Common mappings include: access control (IAM/users and roles), change management (audit logs and deployment pipelines), logical access (MFA and least privilege), and monitoring (logging and alerting). See our implementation guide above for platform-specific control mapping.

How do we collect evidence from DigitalOcean for our audit?

Evidence from DigitalOcean typically includes: configuration exports, access review reports, audit/activity logs, and encryption settings. Compliance automation tools can pull evidence continuously; otherwise, export and store evidence per your auditor's requirements.

Does DigitalOcean integrate with compliance automation (Vanta, Drata)?

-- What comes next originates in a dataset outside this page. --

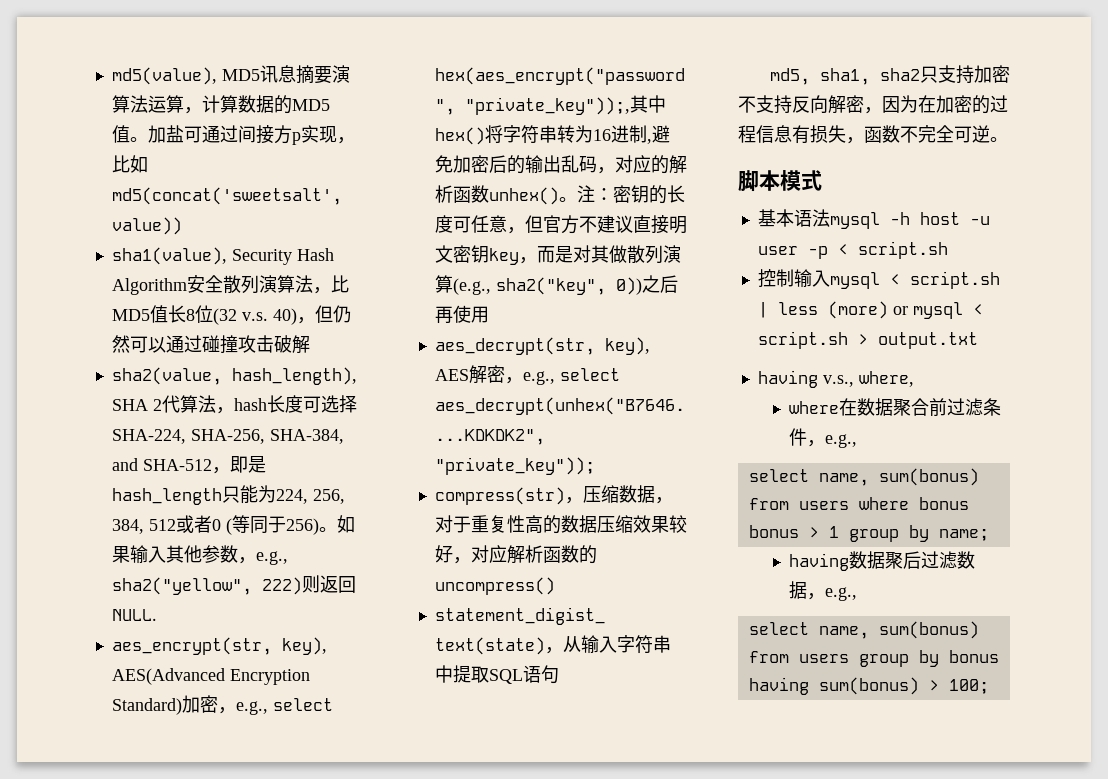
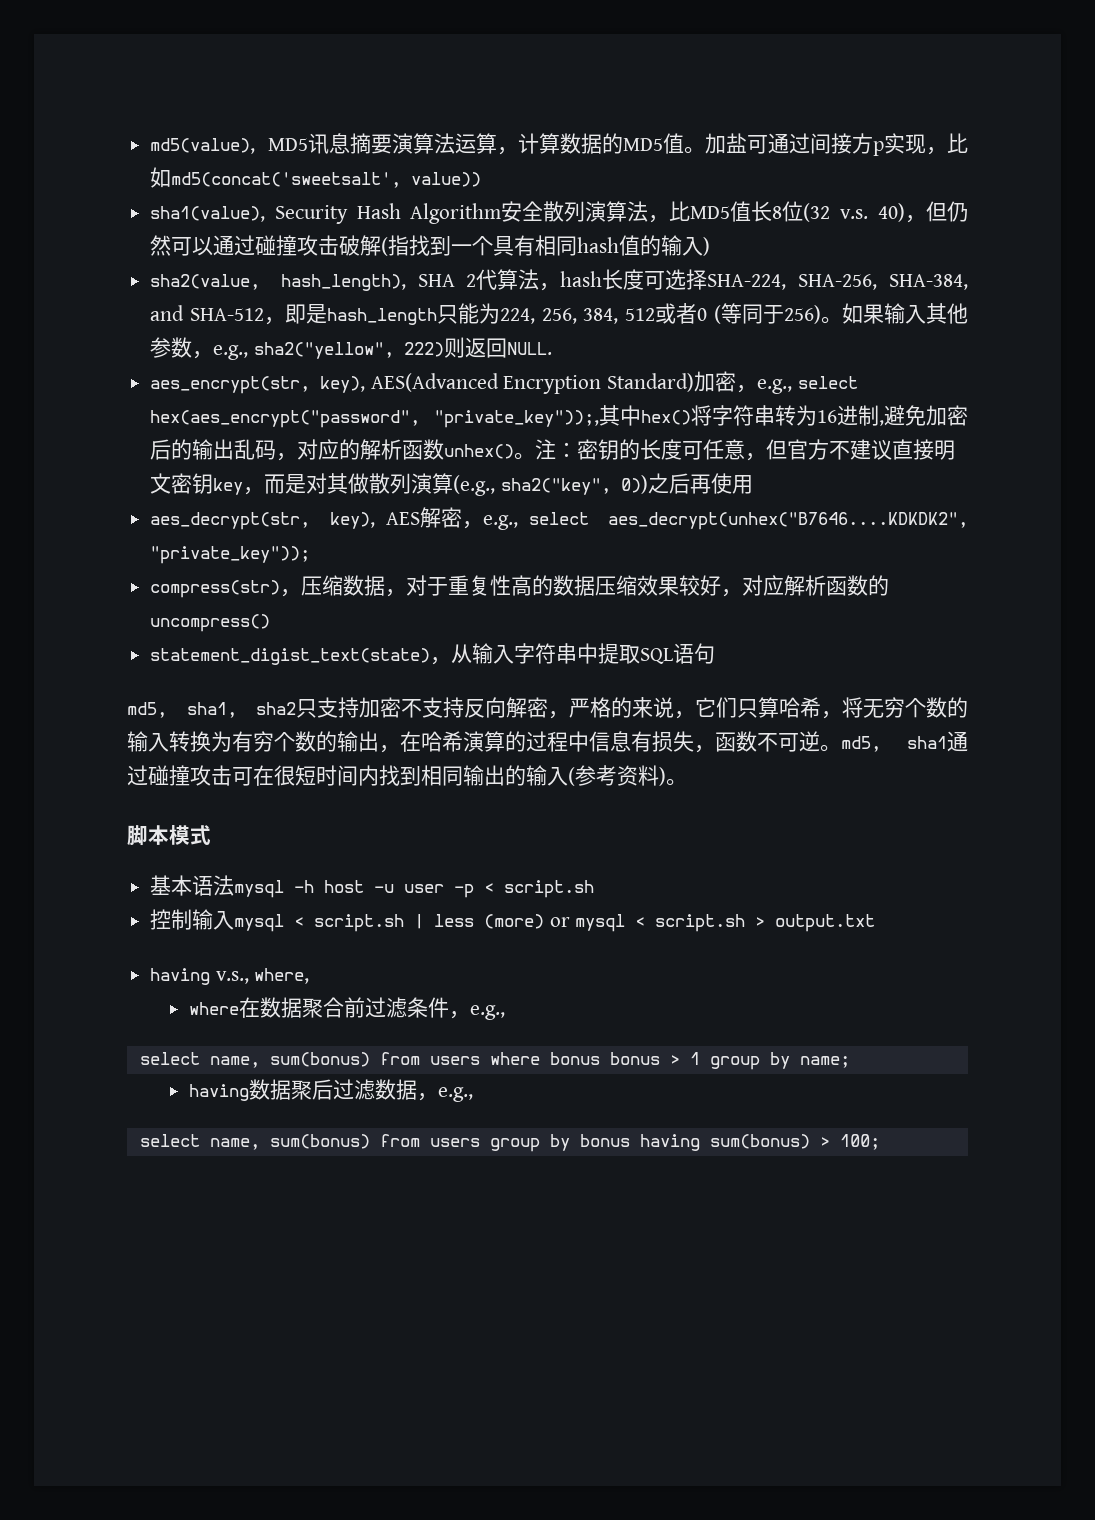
- sha1(value), Security Hash Algorithm安全散列演算法，比MD5值长8位(32 v.s. 40)，但仍然可以通过碰撞攻击破解
+ sha1(value), Security Hash Algorithm安全散列演算法，比MD5值长8位(32 v.s. 40)，但仍然可以通过碰撞攻击破解(指找到一个具有相同hash值的输入)
- md5, sha1, sha2只支持加密不支持反向解密，因为在加密的过程信息有损失，函数不完全可逆。
+ md5, sha1, sha2只支持加密不支持反向解密，严格的来说，它们只算哈希，将无穷个数的输入转换为有穷个数的输出，在哈希演算的过程中信息有损失，函数不可逆。md5, sha1通过碰撞攻击可在很短时间内找到相同输出的输入(参考资料)。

Most major cloud and SaaS platforms, including DigitalOcean, offer integrations or APIs used by compliance automation tools. Check your automation provider's integration list and enable the DigitalOcean connector for continuous evidence collection.

About RiscLens

Our mission is to provide transparency and clarity to early-stage technology companies navigating the complexities of SOC 2 (System and Organization Controls 2) compliance.

Who we serve

Built specifically for early-stage and growing technology companies—SaaS, fintech, and healthcare tech—preparing for their first SOC 2 audit or responding to enterprise customer requirements.

What we provide

Clarity before commitment. We help teams understand realistic cost ranges, timeline expectations, and common gaps before they engage auditors or expensive compliance vendors.

Our Boundaries

We do not provide legal advice, audit services, or certifications. Our assessments support internal planning—they are not a substitute for professional compliance guidance.

Technical Definition

SOC 2 (System and Organization Controls 2) is a voluntary compliance standard for service organizations, developed by the AICPA, which specifies how organizations should manage customer data based on the Trust Services Criteria: security, availability, processing integrity, confidentiality, and privacy.